→ Task directions
After finding "Pokemon Black & White | Generation: 5 -> 7" in the data, write out its line and all following lines without change, up to and including the last one. Leave out pictures.

Provided entries Start Marker

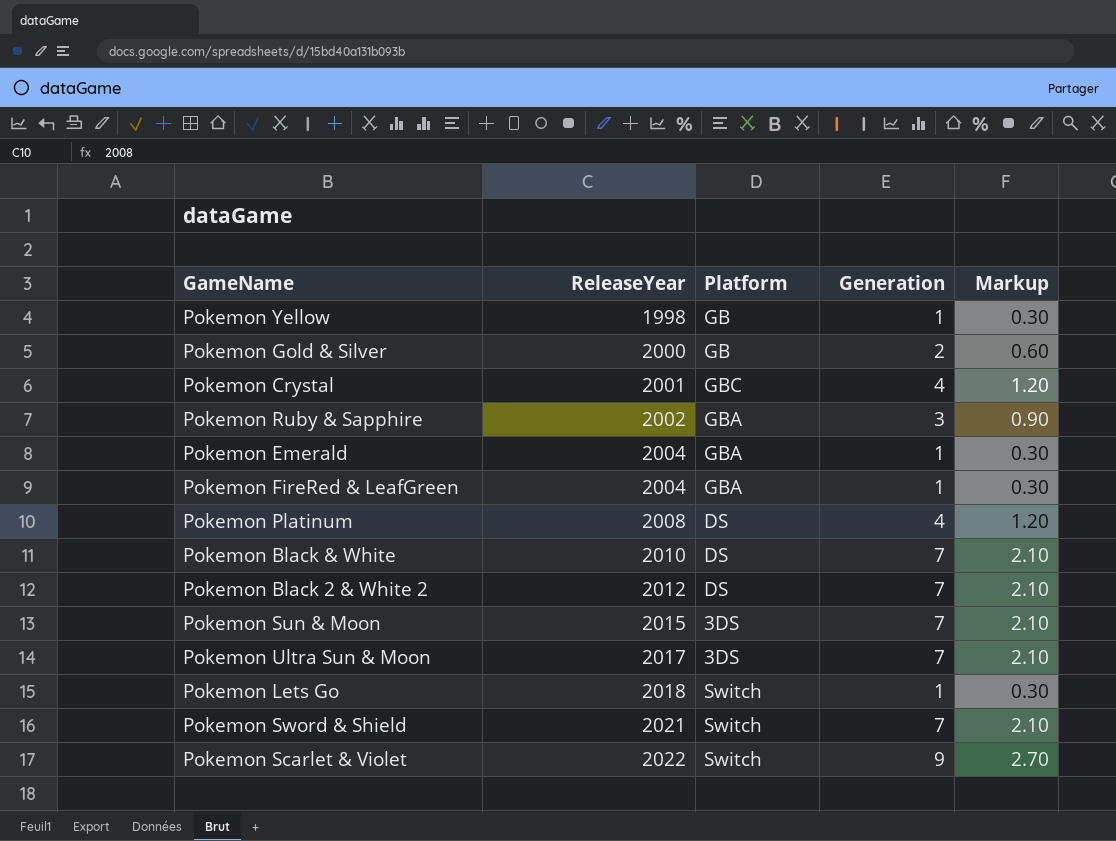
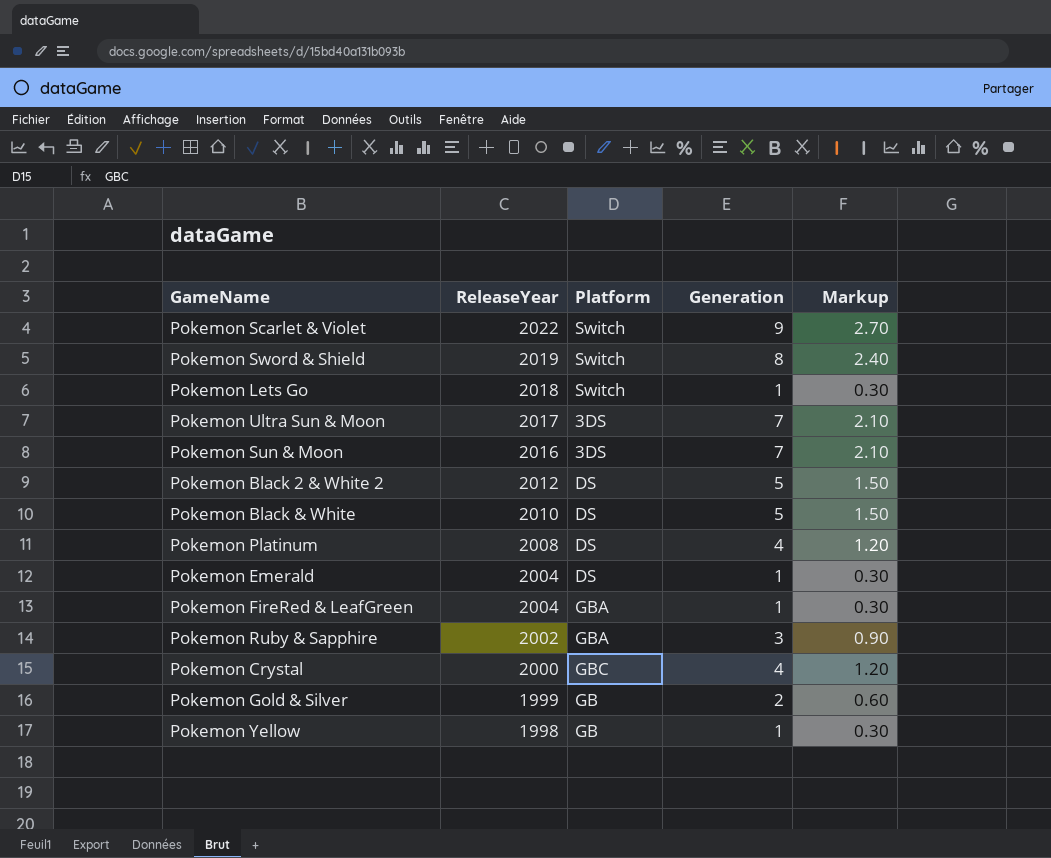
row order: ReleaseYear ascending -> ReleaseYear descending
Pokemon Sword & Shield | ReleaseYear: 2021 -> 2019
Pokemon Sword & Shield | Generation: 7 -> 8
Pokemon Sword & Shield | Markup: 2.10 -> 2.40
Pokemon Sun & Moon | ReleaseYear: 2015 -> 2016
Pokemon Black 2 & White 2 | Generation: 7 -> 5
Pokemon Black 2 & White 2 | Markup: 2.10 -> 1.50
Pokemon Black & White | Generation: 7 -> 5
Pokemon Black & White | Markup: 2.10 -> 1.50
Pokemon Emerald | Platform: GBA -> DS
Pokemon Crystal | ReleaseYear: 2001 -> 2000
Pokemon Gold & Silver | ReleaseYear: 2000 -> 1999

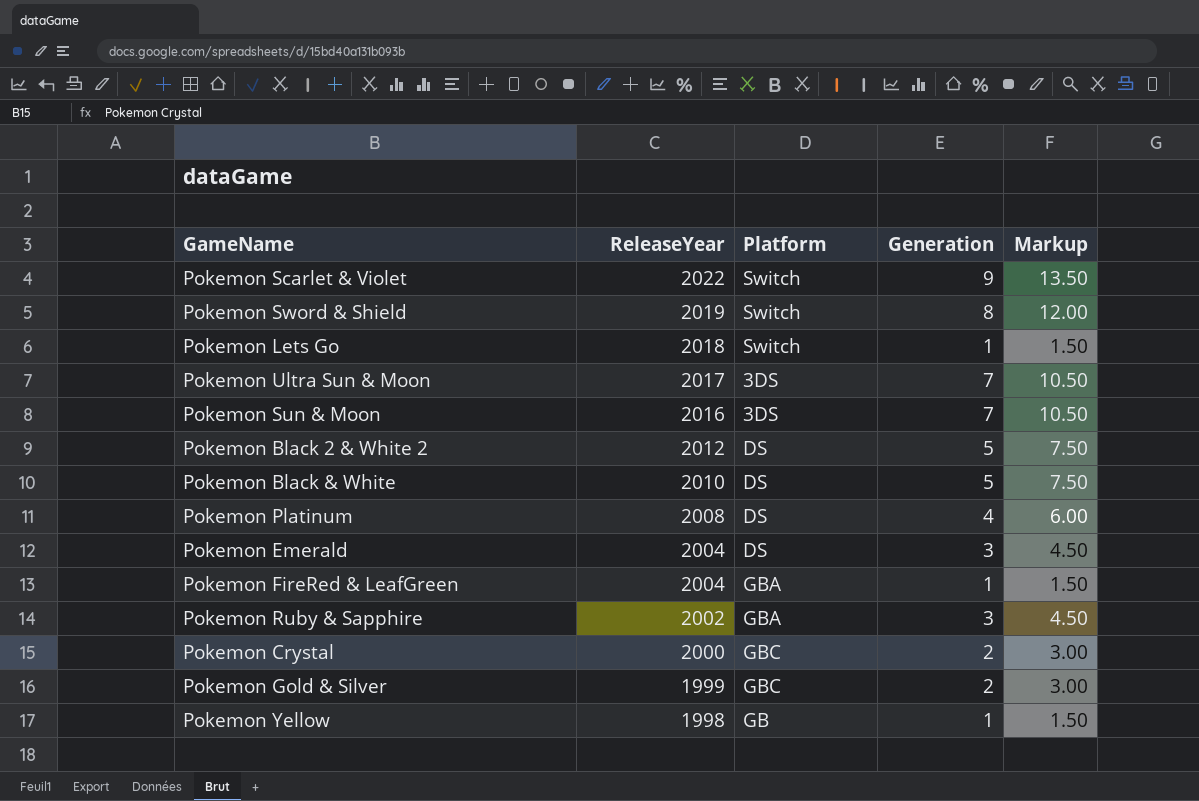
column Markup | formula: [Generation] * 0.3 -> [Generation] * 1.5
Pokemon Emerald | Generation: 1 -> 3
Pokemon Crystal | Generation: 4 -> 2
Pokemon Gold & Silver | Platform: GB -> GBC

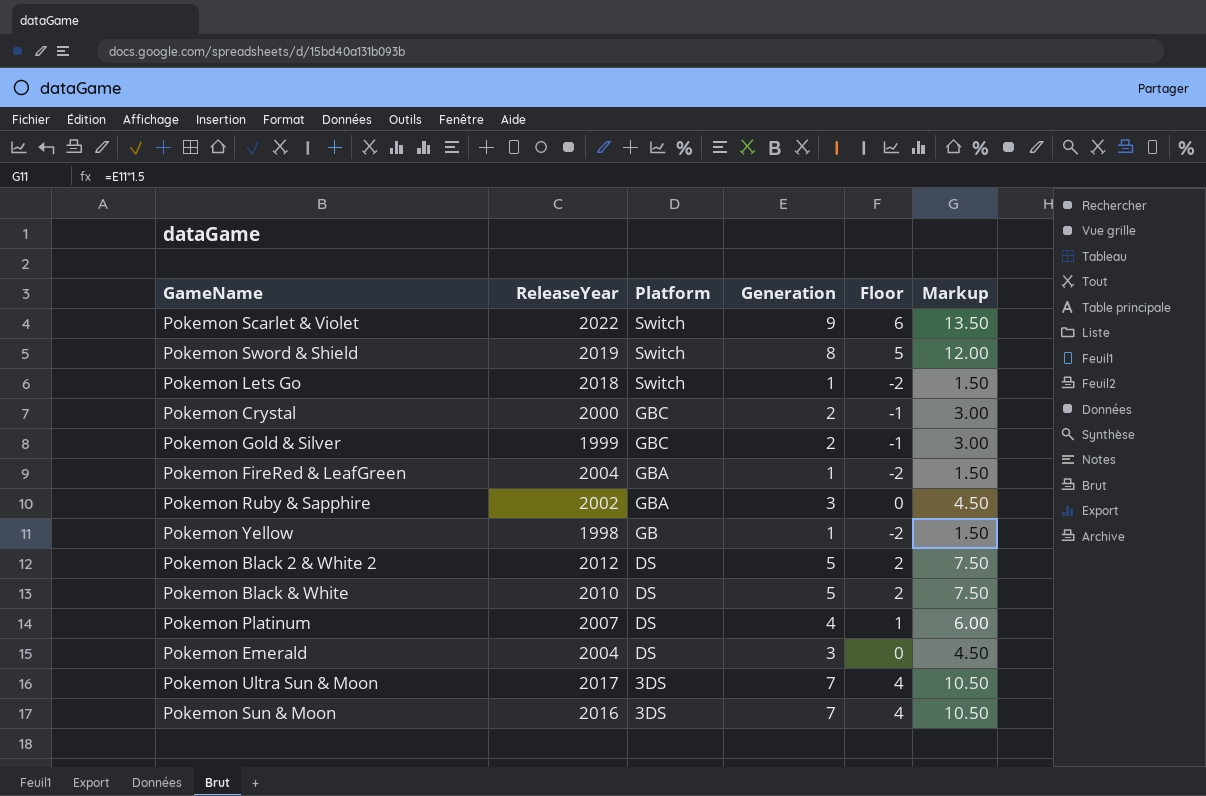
row order: ReleaseYear descending -> Platform descending
column Floor | formula: none -> [Generation] - 3
Pokemon Platinum | ReleaseYear: 2008 -> 2007

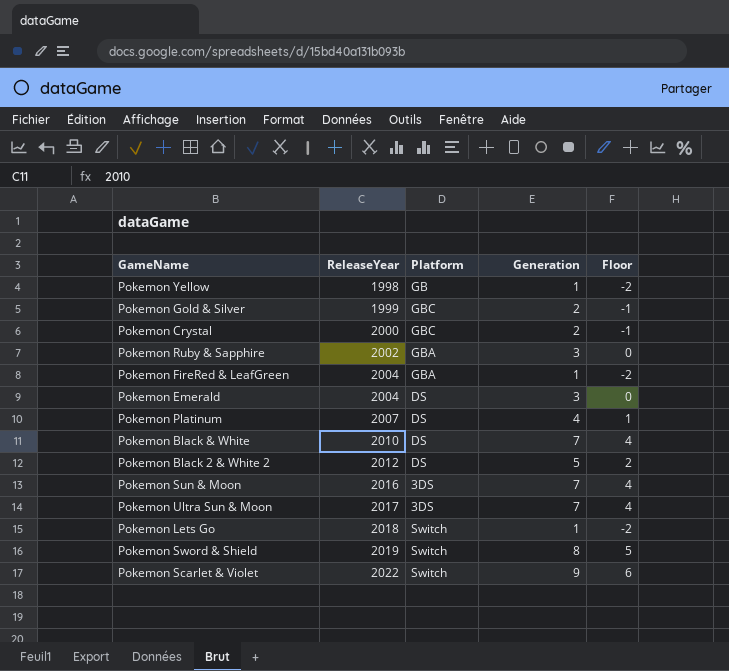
row order: Platform descending -> ReleaseYear ascending
column Markup | formula: [Generation] * 1.5 -> none
Pokemon Black & White | Generation: 5 -> 7
Pokemon Black & White | Floor: 2 -> 4

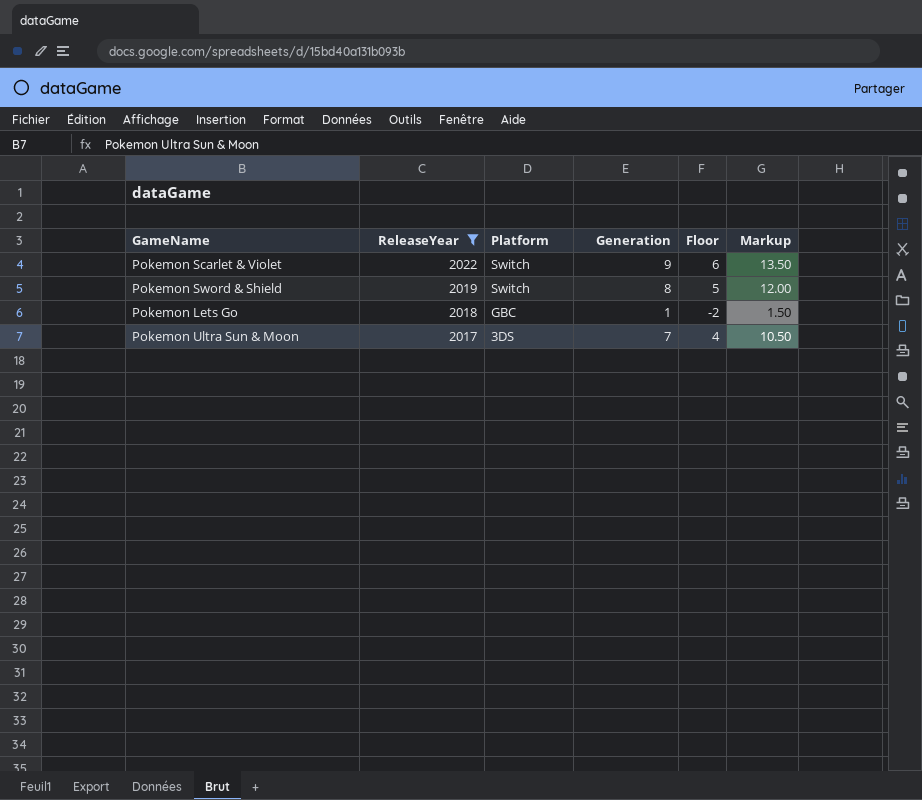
filter: none -> ReleaseYear >= 2017
row order: ReleaseYear ascending -> ReleaseYear descending
column Markup | formula: none -> [Generation] * 1.5
Pokemon Lets Go | Platform: Switch -> GBC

Provided entries End Marker

→ Exercise answer
Pokemon Black & White | Generation: 5 -> 7
Pokemon Black & White | Floor: 2 -> 4

filter: none -> ReleaseYear >= 2017
row order: ReleaseYear ascending -> ReleaseYear descending
column Markup | formula: none -> [Generation] * 1.5
Pokemon Lets Go | Platform: Switch -> GBC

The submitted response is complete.